For this assignment, I visualized the relationship between a dog's size/weight and its life expectancy. I have always heard that smaller dogs live longer than large ones, so this was a perfect time to find out. I gathered the relevant data from dogsindepth.com by scraping the HTML and then exporting the resulting data to R, an application used for statistics and graphics. To display the data, I used a heat map, which is a two-dimensional graphic that displays data in multiple colors. The heatmap in R also used a mechanism to cluster the dogs based on statistical similarity.

Process

To begin, I needed to retrieve some data on dogs, specifically basic physical characteristics (height and weight) along with their expected lifespan.
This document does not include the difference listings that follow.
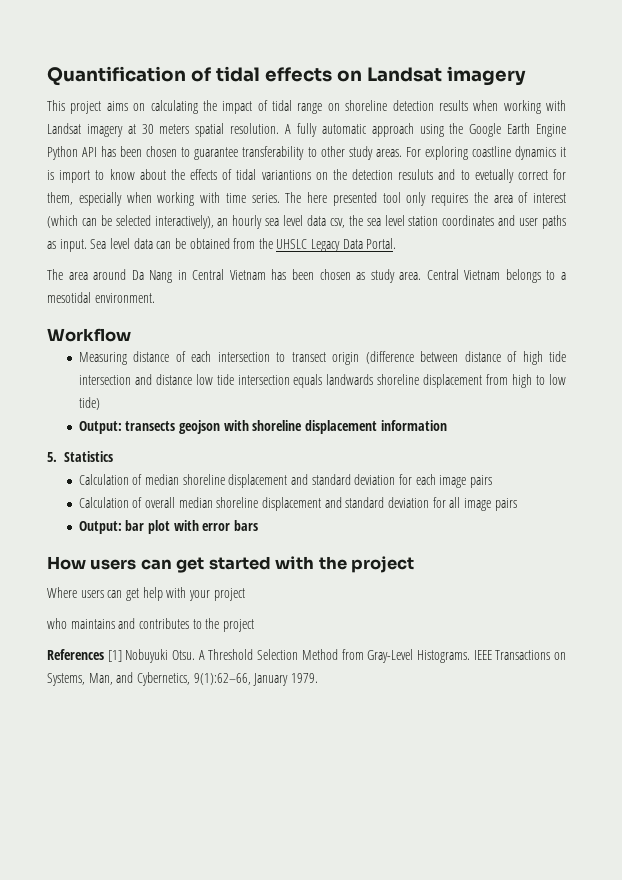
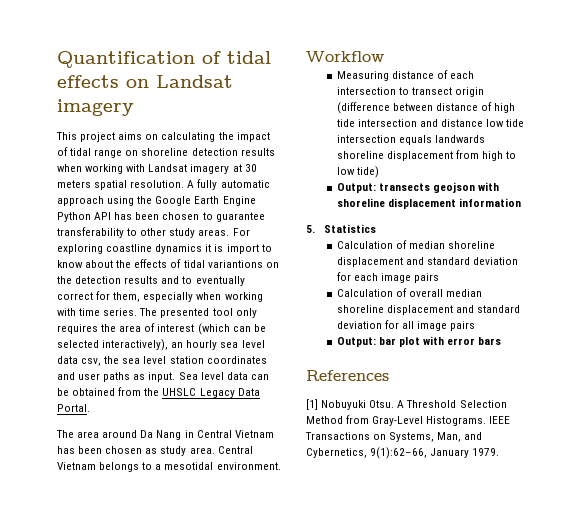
[398,169,434,180] resuluts -> [124,276,159,284] results
[474,169,514,183] evetually -> [195,276,245,286] eventually
[307,192,327,203] here -> (158, 312) none
[47,556,415,573] [47,587,245,601] [47,618,254,632] [47,649,104,660] How users can get started with the project // Where users can get help with your project // who maintains and contributes to the project // References -> [306,370,389,381] References //

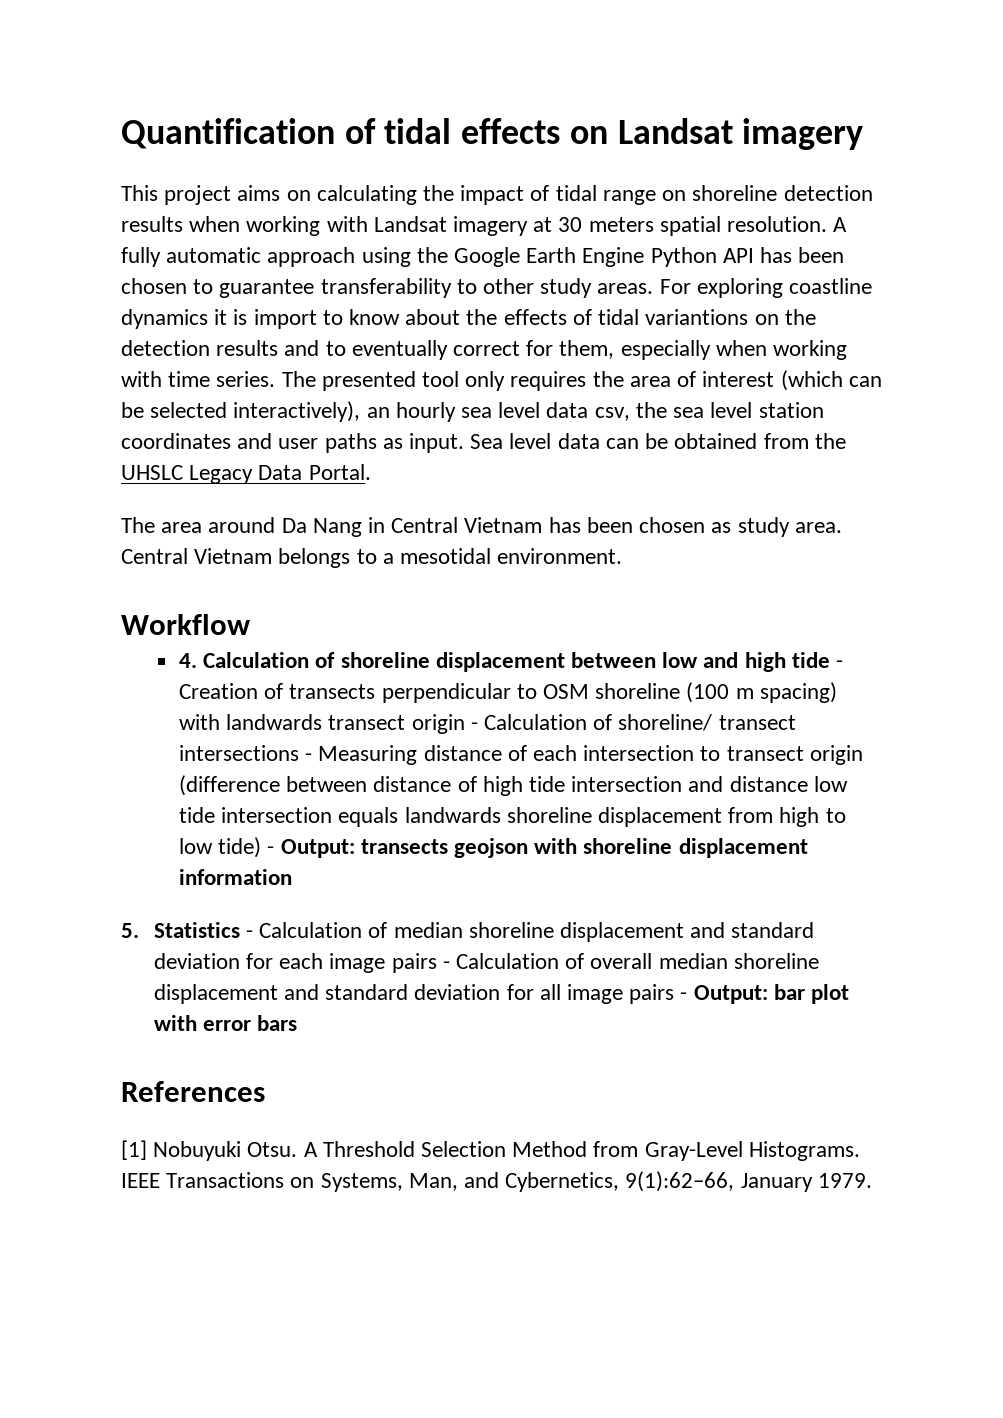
(384, 56) none -> [178,652,844,672] [178,682,837,703] [178,714,796,734] [178,745,313,761] 4. Calculation of shoreline displacement between low and high tide - Creation of transects perpendicular to OSM shoreline (100 m spacing) with landwards transect origin - Calculation of shoreline/ transect intersections -
(380, 172) // -> [267,846,275,854] -
(377, 228) // -> [245,930,253,938] -
(440, 278) // -> [442,961,450,969] -
(476, 326) // -> [680,992,688,1000] -

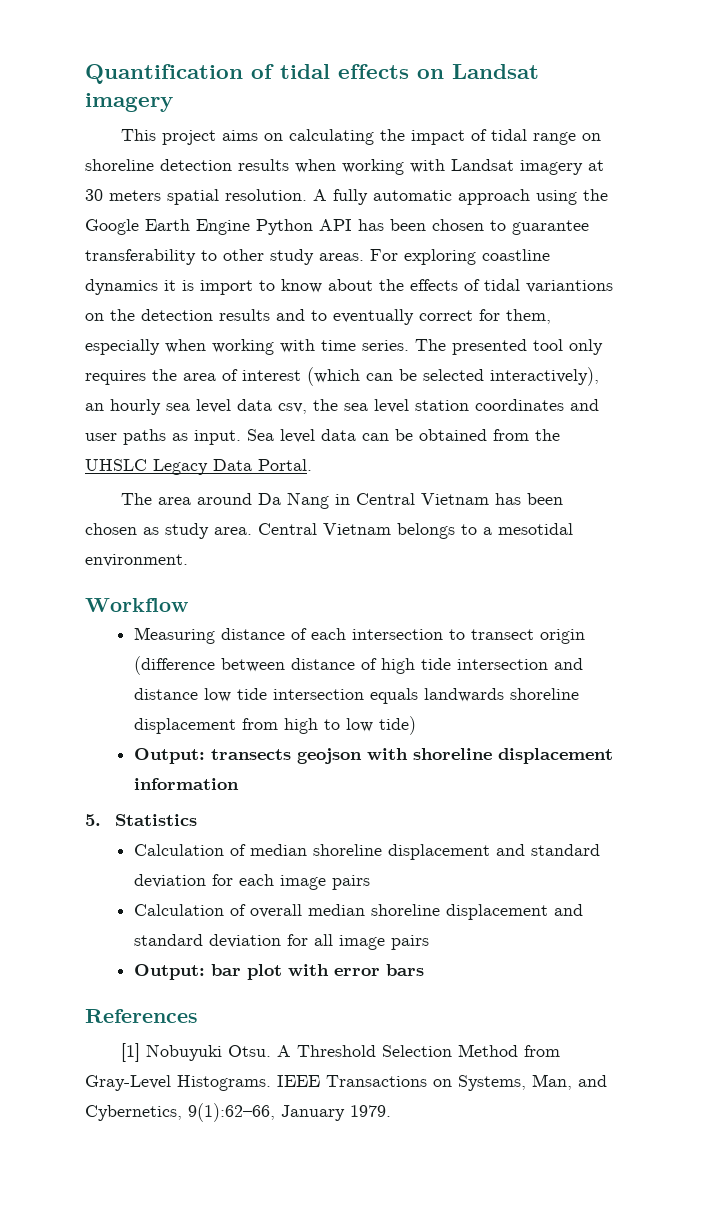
[178,652,844,672] [178,682,837,703] [178,714,796,734] [178,745,313,761] 4. Calculation of shoreline displacement between low and high tide - Creation of transects perpendicular to OSM shoreline (100 m spacing) with landwards transect origin - Calculation of shoreline/ transect intersections - -> (188, 605) none
[267,846,275,854] - -> (417, 725) //
[245,930,253,938] - -> (197, 820) //
[442,961,450,969] - -> (371, 882) //
[680,992,688,1000] - -> (430, 942) //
I wrote a perl script that scraped this page from dogsindepth.com. I then parsed through each of the links, and picked out the ones that went to a specific breed, such as labrador retriever. I ended up with a text file that looked like the following:

Breed  Min-height  Max-height  Min-weight  Max-weight  Life-exp
Chihuahua	6	9	2	6	14
Affenpinscher	9	12	6	9	15
Cairn terrier	10	12	13	16	14
Norfolk terrier	9	10	11	12	14
Skye terrier	9	10	19	25	13
West highland white terrier	10	11	15	22	14
Australian terrier	10	11	9	14	14
Bolognese	9	12	5	9	15
Border terrier	10	15	13	20	14
Brussels griffon	7	8	6	12	14
...

The website had information on more than 200 dog breeds, but I only used 55 since the other breeds had incomplete information.
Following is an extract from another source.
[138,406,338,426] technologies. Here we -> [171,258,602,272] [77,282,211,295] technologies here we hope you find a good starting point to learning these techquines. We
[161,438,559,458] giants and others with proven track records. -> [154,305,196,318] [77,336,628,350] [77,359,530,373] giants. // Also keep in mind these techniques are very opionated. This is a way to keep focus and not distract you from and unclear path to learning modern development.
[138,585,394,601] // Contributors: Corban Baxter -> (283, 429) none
My next step was to export the data to R in order to make a heatmap of the data, and hopefully see some relationship between size/weight and life expectancy. To accomplish this, I wrote the following code in R:

# change working directory for convenience
setwd("/Users/ericgarcia/Desktop/")

# read in text file on dogs (the result of dogs.pl)
dogs <- read.table("dogs2.txt", sep="\t", header=F)

# create matrix from numerical dog data 
mydata <- as.matrix(dogs[2:6]);

# create labels for dog variables
labels=c("Min-height", "Max-height", "Min-weight", "Max-weight", "Life-exp")

# create dendrogram/rainbow/heatmap 
rc <- rainbow(nrow(mydata), start=0, end=.3)
hv <- heatmap(mydata, Colv=NA,col = cm.colors(256), scale="column",
              RowSideColors = rc, margin=c(11,10),
              xlab = "Dog Variables", ylab= "Breed",
              main = "Dogs: Their weight, height, and lifespan", 
              labRow=dogs$V1, labCol=labels)

The previous code gave me this visualization (click to enlarge):

Thoughts

At first glance, I'm not sure if smaller dogs are expected to live longer. While I'm thinking, let's observe some other things to take away from the heatmap. For instance, it appears the dendrogram on the left-hand side divides the group in half. I would cut the group into two or three chunks by using averages as well, but why are the Shiloh Shepherd and King Shepherd excluded from the pack on the bottom? For one, they are by far the heaviest, which is why the color of their minimum and maximum weight is dark pink. Weighing in at more than 120 lbs each, the Shiloh and King are expected to live until 11 and 13 respectively. Moving on, the breeds with dark pink on the right-bottom are also of interest to me since they must live the longest. The two that really stick out are the Coton de Tuleár, the Dachshund and the Godland Hound, which live to 18, 17 and 17 respectively. They are also quite small, weighing in at less than 30 lbs each. Maybe small dogs actually do live longer...

Regardless, may my new lab puppy, Samson, live a long and happy life with us.